In sostanza, il Tribunale di Vicenza ritiene che, a fronte del perseguimento della legittima finalità di bilanciamento dei due interessi, il mezzo utilizzato (ovvero la scelta di includere nel comporto i giorni di assenza per malattia legata all’handicapsia appropriato e proporzionato (Trib. di Vicenza 26/04/2022).

Un’altra recente pronuncia

Sulla medesima questione si è pronunciata di recente anche la Corte d’Appello di Palermo secondo cui la tesi del carattere discriminatorio del licenziamento per superamento del comporto del disabile è superata in considerazione “delle numerose cautele che assistono il rapporto di lavoro dei soggetti disabili e che ne favoriscono l’inserimento lavorativo in un’ottica solidaristica, secondo una disciplina che impone al datore di lavoro un serie di oneri aggiuntivi, rispetto ai lavoratori non disabili, diretti a consentire l’espletamento della prestazione lavorativa dell’invalido in modo compatibile con il suo stato di disabilità” (C. App. di Palermo 111/2022). 
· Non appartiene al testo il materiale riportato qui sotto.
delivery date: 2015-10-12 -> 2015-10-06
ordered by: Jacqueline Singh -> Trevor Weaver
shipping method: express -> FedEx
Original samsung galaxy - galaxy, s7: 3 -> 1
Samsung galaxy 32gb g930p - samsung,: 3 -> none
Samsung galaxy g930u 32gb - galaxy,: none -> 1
Dunque, non è possibile rinvenire nella parità di disciplina del comporto, tra disabili e non, alcun elemento di discriminazione, sul presupposto che, ove risultino osservate le disposizioni in materia di assunzioni obbligatorie, la prestazione resa dal disabile è adeguata alle sue capacità lavorative, allo stesso modo di qualsiasi altro lavoratore non affetto da disabilità.
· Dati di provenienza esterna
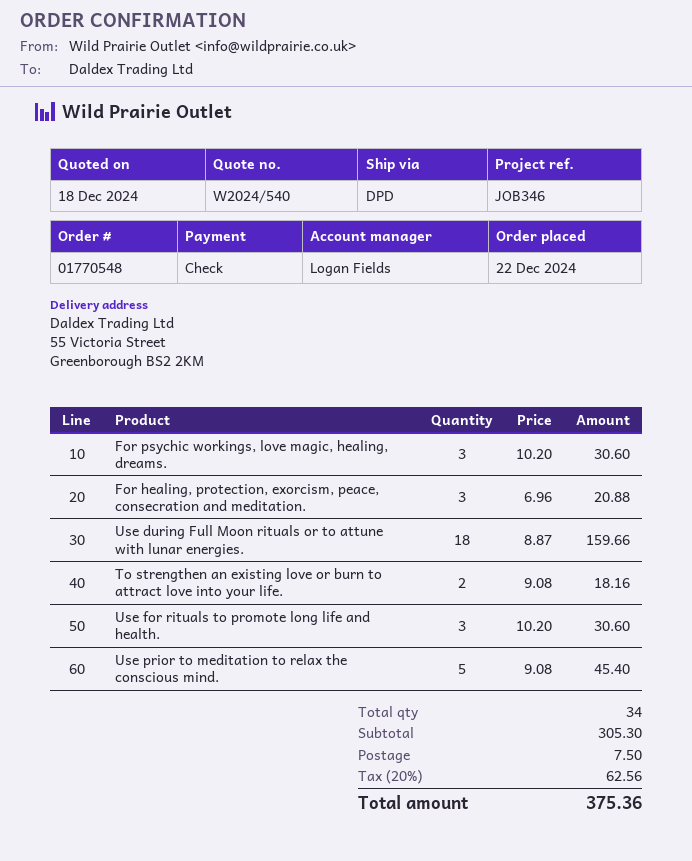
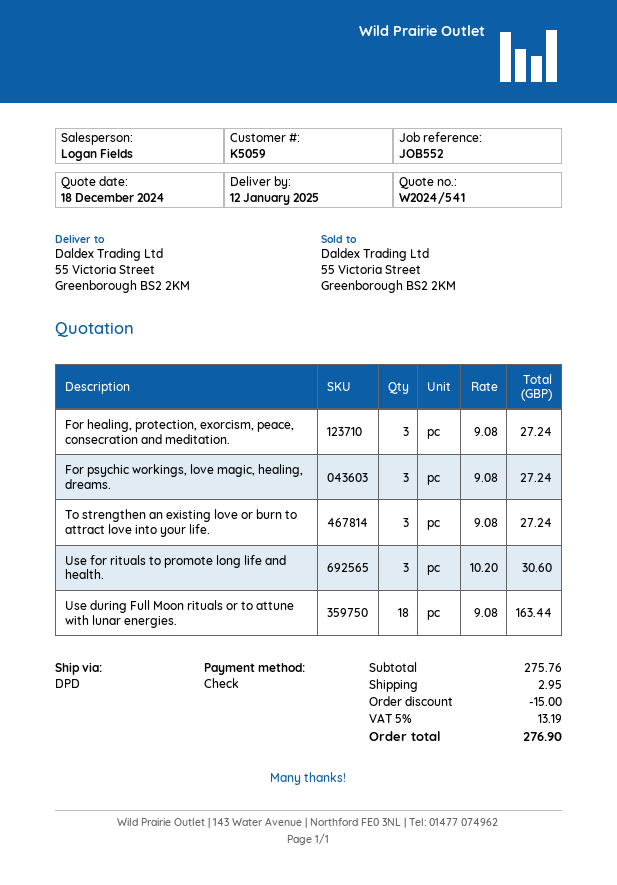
quote number: W2024/540 -> W2024/541
reference: JOB346 -> JOB552
For psychic workings, love magic, healing, dreams.: 3 x 10.20 = 30.60 -> 3 x 9.08 = 27.24
For healing, protection, exorcism, peace, consecration and meditation.: 3 x 6.96 = 20.88 -> 3 x 9.08 = 27.24
Use during Full Moon rituals or to attune with lunar energies.: 18 x 8.87 = 159.66 -> 18 x 9.08 = 163.44
To strengthen an existing love or burn to attract love into your life.: 2 x 9.08 = 18.16 -> 3 x 9.08 = 27.24
Use prior to meditation to relax the conscious mind.: 5 x 9.08 = 45.40 -> none
subtotal: 305.30 -> 275.76
discount: none -> 15.00
shipping: 7.50 -> 2.95
tax: 20% = 62.56 -> 5% = 13.19
total: 375.36 -> 276.90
Inoltre, come osservato dalla Suprema Corte, “alla stregua della L. n. 482 del 1968, art. 10, comma 1 (sulla disciplina generale delle assunzioni obbligatorie), il quale stabilisce l’applicabilità agli assunti in quota obbligatoria del normale trattamento economico e giuridico, è da escludere la detraibilità dal periodo di comporto delle assenze determinate da malattia ricollegabile allo stato di invalidità” (Cass. 2302/1990).

Pertanto, una volta assolto l’obbligo di garanzia della salubrità delle condizioni di lavoro rapportate, in termini di correttezza e ragionevolezza, alle particolari condizioni di salute del disabile assunto come invalido civile, nessuna diversità di trattamento tra soggetti invalidi e soggetti non affetti da disabilità è più consentita, quanto alla determinazione del periodo di comporto.

In conclusione, di discriminazione può parlarsi solo quando si configuri un trattamento deteriore riservato al lavoratore quale effetto della sua appartenenza alla categoria protetta, mentre nel caso in esame qualunque lavoratore sarebbe stato licenziato nella medesima situazione (Cass. 21377/2016).

Conclusioni

Le recenti pronunce esaminate offrono un quadro chiaro della questione della computabilità nel periodo di comporto anche delle assenze legate all’handicap del lavoratore. 

L’ordinamento offre numerose cautele che assistono il rapporto di lavoro dei soggetti disabili ed è necessario il bilanciamento tra l’interesse del disabile al mantenimento di un lavoro adeguato al suo stato di salute e l’interesse del datore a una prestazione lavorativa utile per l’impresa. 

Pertanto, non è configurabile una discriminazione per handicap nella scelta datoriale di computare nel periodo di comporto anche le assenze dovute a malattia del disabile.